A diretora-geral da Saúde afirmou na conferência de imprensa desta sexta-feira que mesmo com centros comerciais fechados “não se está a conseguir evitar o risco de as pessoas se concentrarem noutros espaços, como cafés e ao ar livre”.

Questionada sobre a importância dessa medida de contenção para a saúde pública na região de Lisboa e Vale do Tejo, Graça Freitas indicou que “o risco depende do comportamento”. Por isso, faz um apelo à população: “Pedimos que as pessoas se autorregulem para não pôr em risco a sua saúde nem de terceiros, mas tem-se assistido em Lisboa a uma maior concentração de pessoas, para lá do que era desejável”.

A líder da Direção-Geral da Saúde (DGS) voltou a adjetivar a situação em Lisboa de “complexa” por ter “várias causas”. “Temos de facto aglomerados ou surtos de pequena ou grande dimensão que se concentraram em várias circunstâncias: temos doentes com relação a obras, temos cerca de 340 casos identificados em empresas, surtos e casos relacionados com lares, com diversos bairros”, descreveu.

Em Lisboa e Vale do Tejo, onde neste momento há 4.400 doentes ativos. Para fazer frente ao surto, 580 profissionais de saúde foram contratados para os diversos hospitais e centros de saúde da região. No país inteiro, foram três mil.

“Não se podem tolerar comportamentos que não contribuam para a saúde pública”

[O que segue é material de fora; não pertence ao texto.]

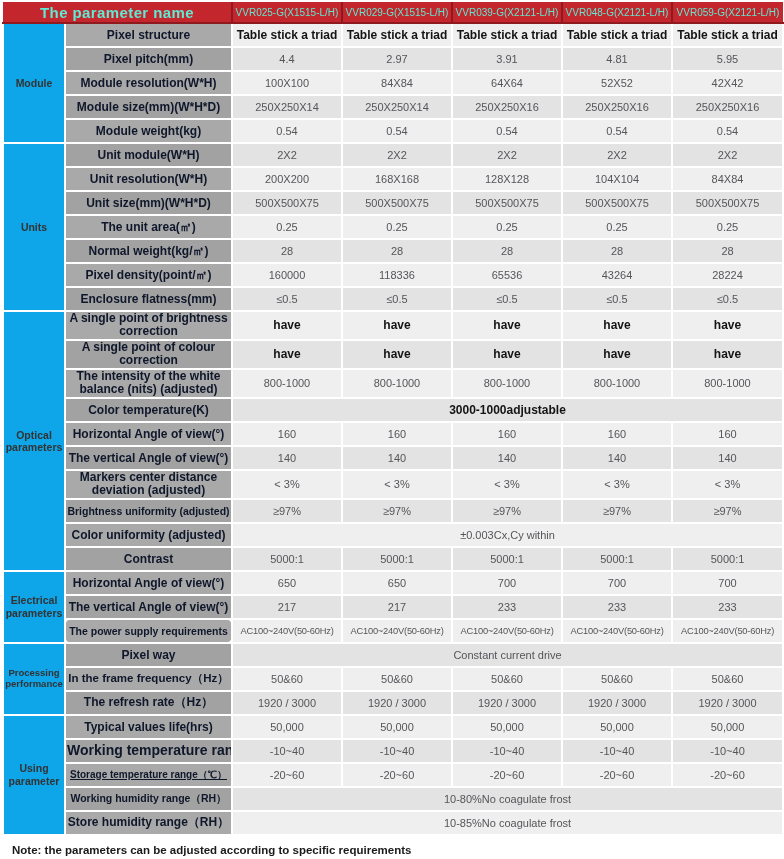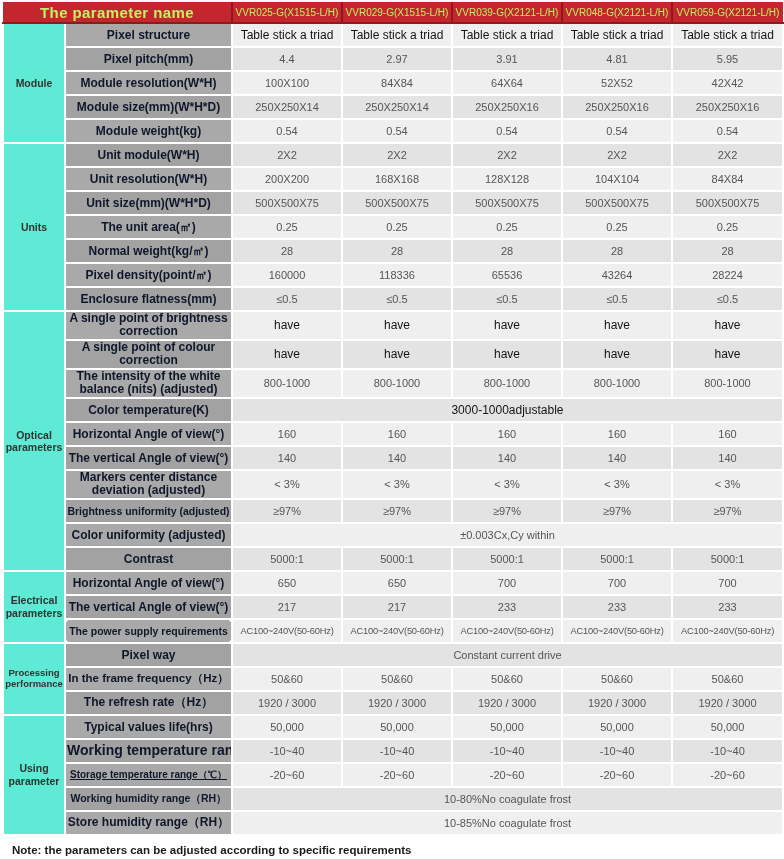"The parameter name" thead th { color: #bef264 -> #5eead4 }
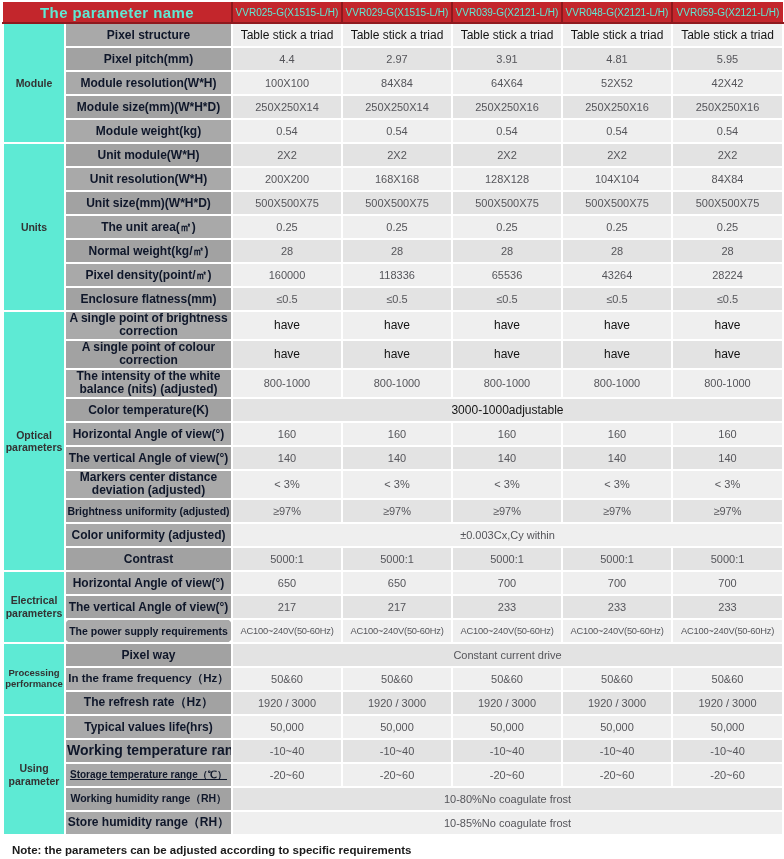"Table stick a triad" td.value.bold { font-weight: normal -> bold }
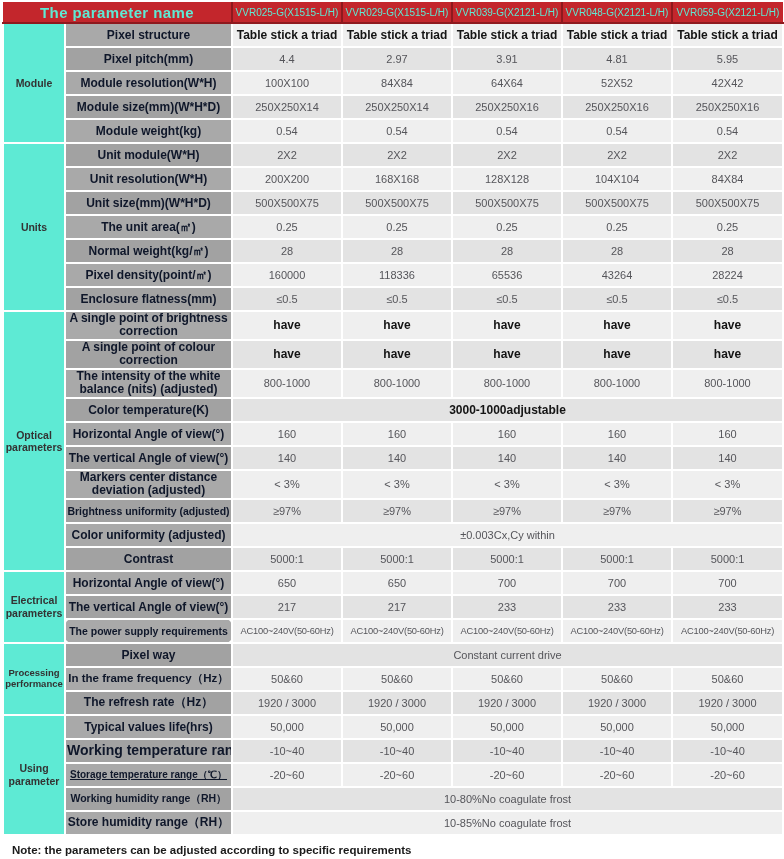"Module" td.category { background: #5eead4 -> #0ea5e9 }
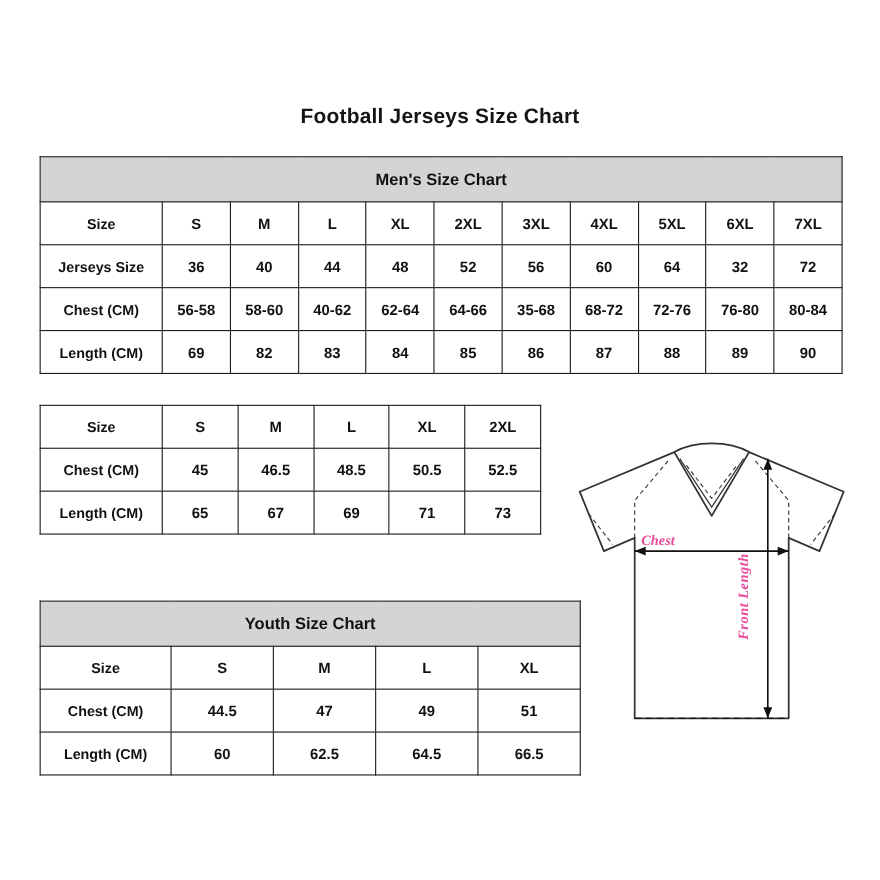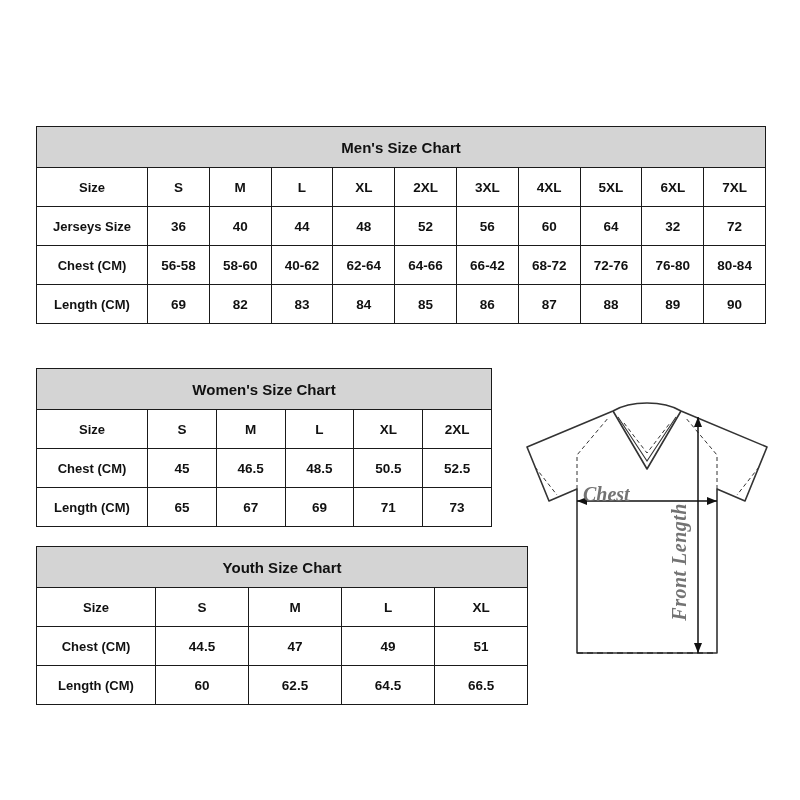"Football Jerseys Size Chart" div.page-title { html: none -> <div>Football Jerseys Size Chart</div> }
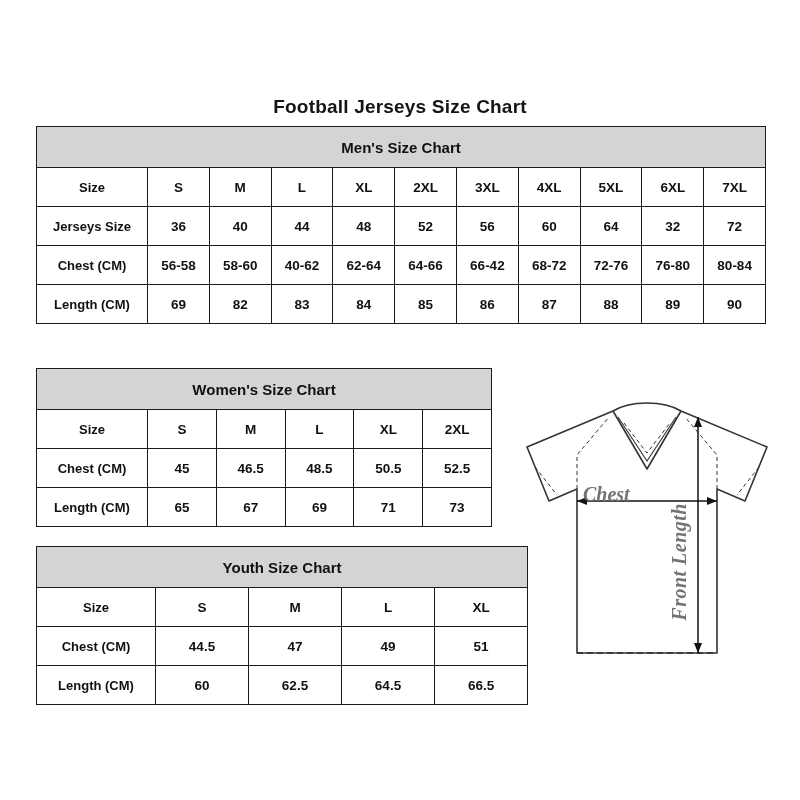"Men's Size Chart" #mens-table-wrap { top: 126px -> 142px }
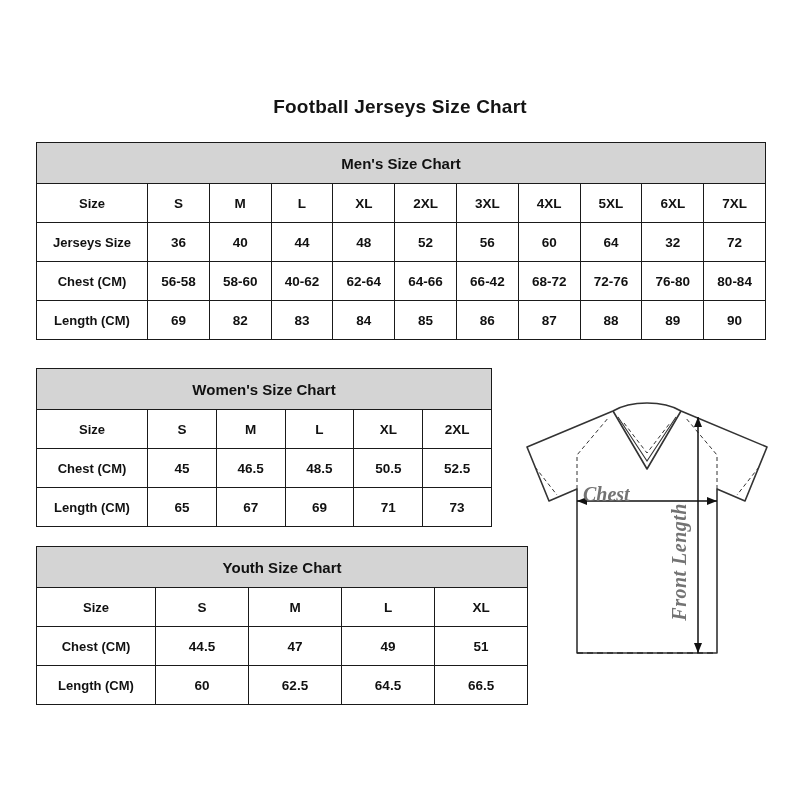"66-42" td { text: 66-42 -> 35-68 }
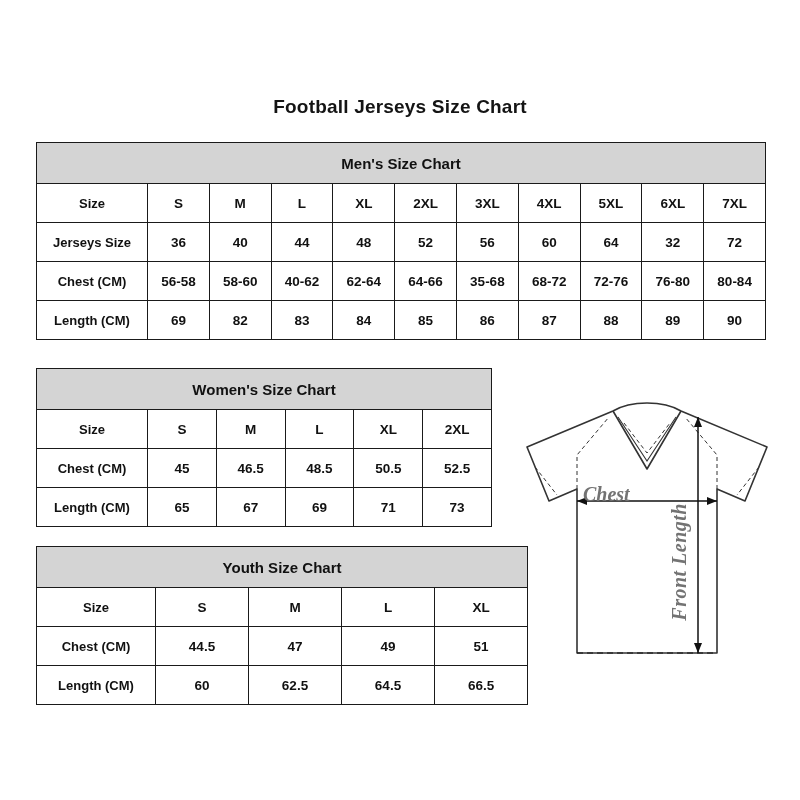"Women's Size Chart" tr { html: <tr> <td>Women's Size Chart</td> </tr> -> none }
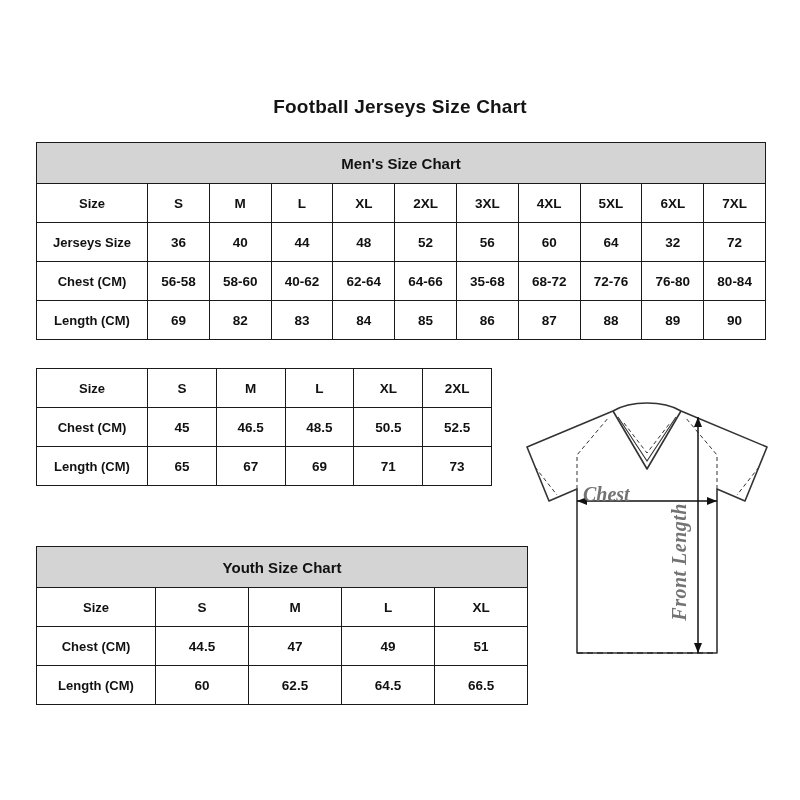"Chest" .diagram-label { color: #737373 -> #ec4899; font-size: 20px -> 13px }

A diretora-geral da Saúde lançou um apelo aos jovens com entre 20 e 29 anos, que têm sido a faixa etária com mais novos casos de infeção pelo novo coronavírus. É “um assunto muito sério”, insiste Graça Freitas, porque “há uma tendência para aliviar o comportamento”. “Mas a única forma de este vírus não se transmitir é evitarmos o contacto físico próximo e as máscaras complementam esta proteção. Os aglomerados estão contra-indicados”, reforçou.

“As pessoas jovens têm tendência a ter doença pouco grave, mas isto não é uma constipação. Os jovens que não se esqueçam que, mesmo tendo uma doença ligeira, eles podem transmitir a grupos de risco, a pessoas mais idosos — tios, pais e avós — e vão perpetuar a transmissão”, alertou a diretora da DGS. “Não podemos aceitar comportamentos que não levem à proteção dos outros. Não se podem tolerar comportamentos que não contribuam para a saúde pública”, sublinhou.

“Não adiem a vacinação”, pede Graça Freitas aos pais de crianças

Questionado sobre que procedimentos devem seguir os pais de crianças pequenas infetadas pelo novo coronavírus em relação à vacinação, Graça Freitas explica que “o  médico, quando a criança estiver recuperada, deve recuperar esse calendário vacinal para ficar protegida contra outras doenças”. “Uma criança destas, se não tem o seu sistema vacinal completo, terá de a completar”, concluiu. A diretora-geral da saúde apela ainda aos cuidadores de crianças pequenas que “não adiem a vacinação”.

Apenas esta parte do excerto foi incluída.